We are writing to let you know that the re-evaluation of elosulfase alfa for treating mucopolysaccharidosis type IVa (review of HST2) [ID1643] is now suspended.
This is because the company has not provided an evidence submission that is adequate for the committee to make a decision, and will not accept the terms of the charging procedure for highly specialised technologies. Whilst suspended, the terms of the Managed Access Agreement (MAA) for elosulfase alfa will remain the same. Access to elosulfase alfa will continue for new and existing patients, providing they meet the conditions for treatment. The re-evaluation of elosulfase alfa for treating mucopolysaccharidosis type IVa (re-evaluation of HST2) [ID1643] was originally scheduled so that the outcome would be known prior to the expiry date of the MAA in December 2020. NICE is following up with the company about its submission and options moving forward. We will write to you with any further updates in due course.
MPS Society response
NICE has released the above statement with regards to the re-evaluation process under the terms of the Managed Access Agreement (MAA) for elosulfase alfa for treating MPS IVA Morquio.

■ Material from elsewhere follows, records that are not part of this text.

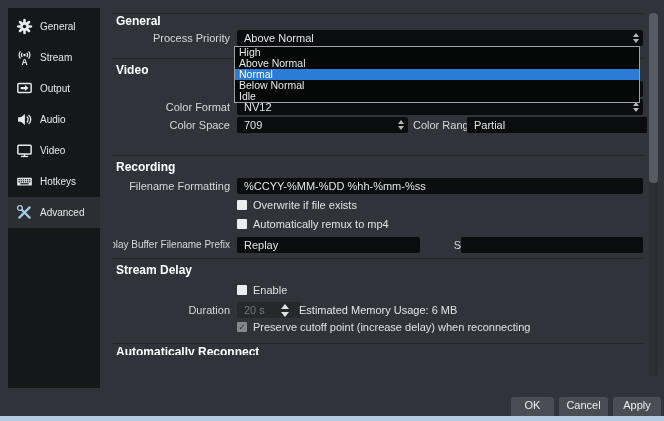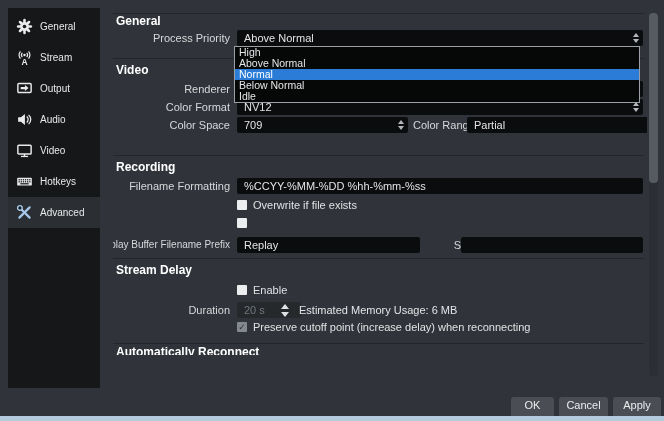--- a/index.html
+++ b/index.html
@@ -191,7 +191,6 @@
 
     <div class="hairline" style="top:50px;"></div>
     <div class="sec" style="top:55px;">Video</div>
-    <div class="flabel" style="top:73px;">Renderer</div>
     <div class="combo" style="top:73px;left:124px;width:406px;">
       <span class="spin">
           <span class="up"></span>

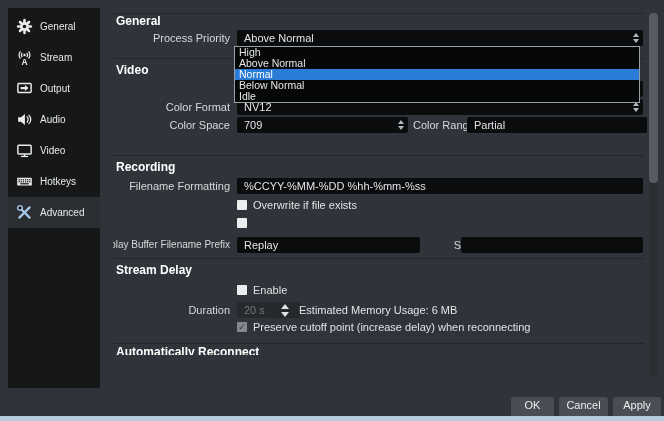--- a/index.html
+++ b/index.html
@@ -233,6 +233,7 @@
     </div>
     <div class="cbrow" style="top:210px;left:124px;">
       <span class="cbbox"></span>
+      <span>Automatically remux to mp4</span>
     </div>
 
     <div class="flabel" style="top:229px;left:-33px;width:150px;font-size:10px;">Replay Buffer Filename Prefix</div>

The MPS Society are deeply concerned with this news and we are actively engaging with all parties concerned to gain further clarity and assurance that there will be a fair process for our patient communities. We recognise that our members may be understandably concerned on hearing this news and we aim to give you regular updates on the situation as it develops.
Meetings have been scheduled over the next couple of weeks between the MPS Society and both the company and NICE to seek a resolution to this unacceptable situation and to ensure our patients have ongoing access to effective treatments and therapies both now and in the future.